Clues as to their inner nature. Wife Cake (aka Sweetheart Cake 老婆饼, lao po bing), top, is filled with a paste made from candied winter melon. Diverse recipes are legion (these are slender compared to others I’ve enjoyed) as are tales of how they got their name, but they invariably conclude with a love-conquers-all happy ending. Recently they’ve taken on a fresh identity as an emblem of resistance in Hong Kong.

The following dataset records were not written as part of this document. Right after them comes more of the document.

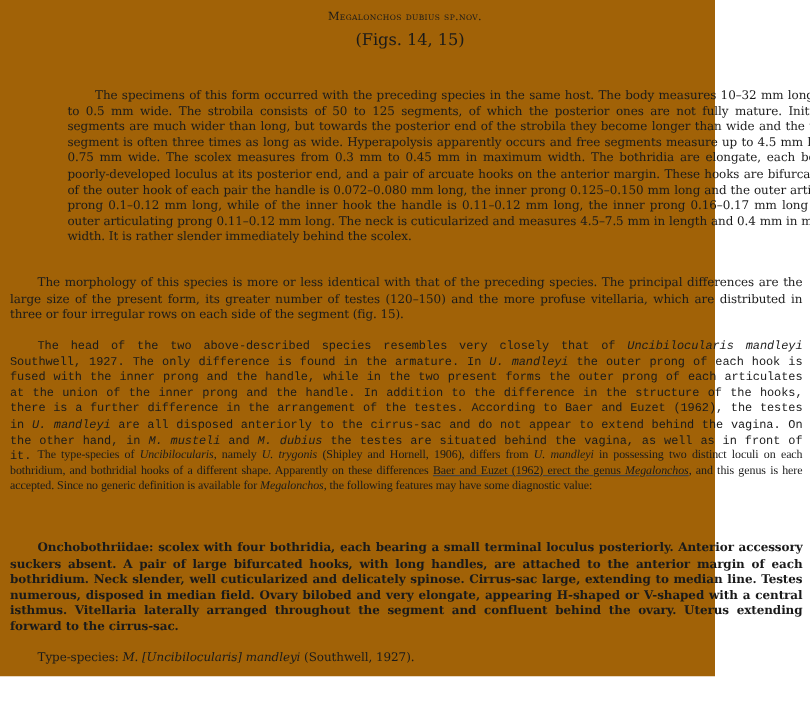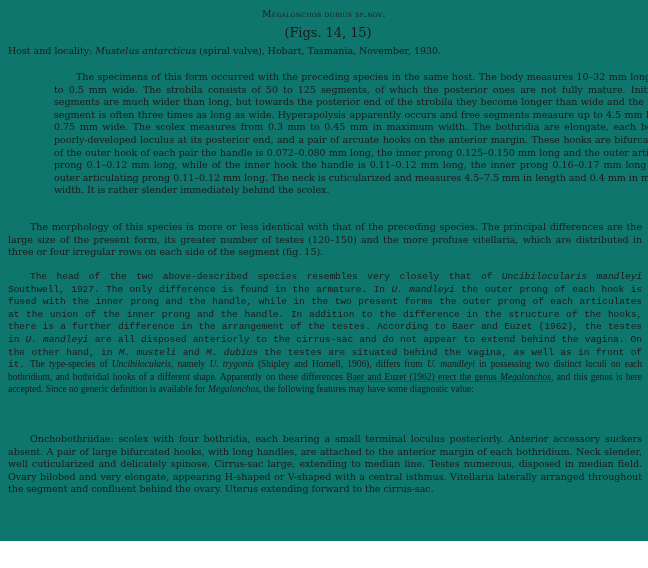"Megalonchos dubius sp.nov." .page { background: #0f766e -> #a16207; width: 648px -> 572px }
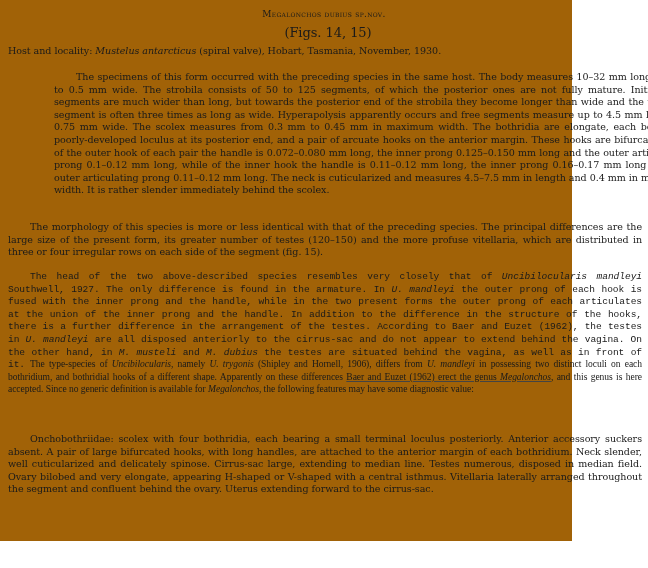"Host and locality: Mustelus antarcticus" div.host { html: <div><span>Host and locality: </span><i>Mustelus antarcticus</i><span> (spiral valve), Hobart, Tasmania, November, 1930.</span></div> -> none }
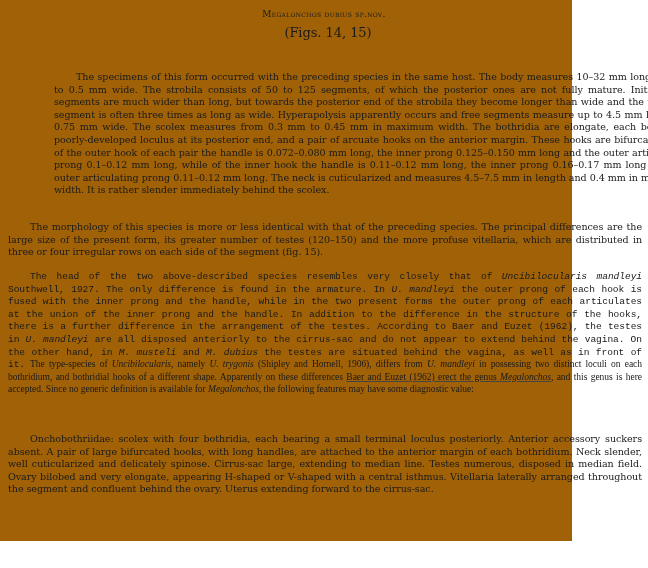"Onchobothriidae: scolex with four" .p5 { font-weight: none -> bold }
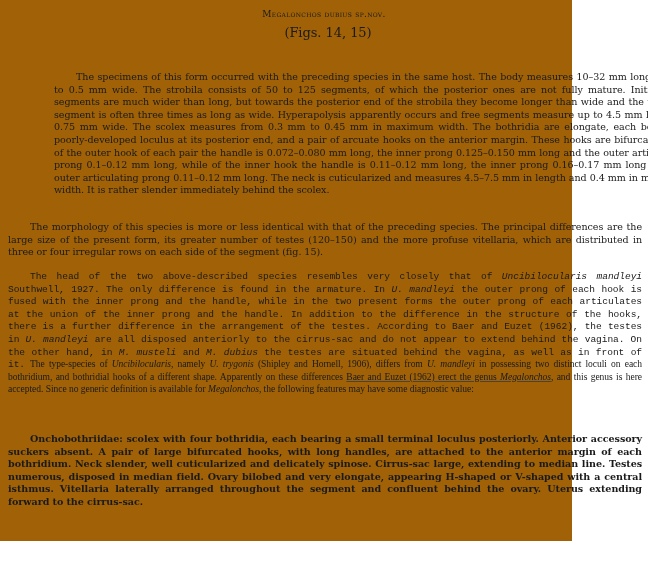"Type-species: M. [Uncibilocularis]" div.para { html: none -> <div><span>Type-species: </span><i>M. [Uncibilocularis] mandleyi</i><span> (Southwell, 1927).</span></div> }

Less common around these parts is the Husband Cake (老公饼, lao gong bing), bottom. At New Fully Bakery, they’re similar to the wife cake except for a swap-in of pineapple for winter melon plus a few almonds on top; elsewhere they possess a considerably burlier flavor profile due to ingredients like garlic, red bean paste, and star anise.

Sun Cake (太陽餅, tai yang bing) has its roots in Taiwan. Its chewy center, crafted from malt sugar and butter (perhaps honey and milk), arguably makes it the most satisfying of the three.


Close-up revealing sun cake’s delightful filling.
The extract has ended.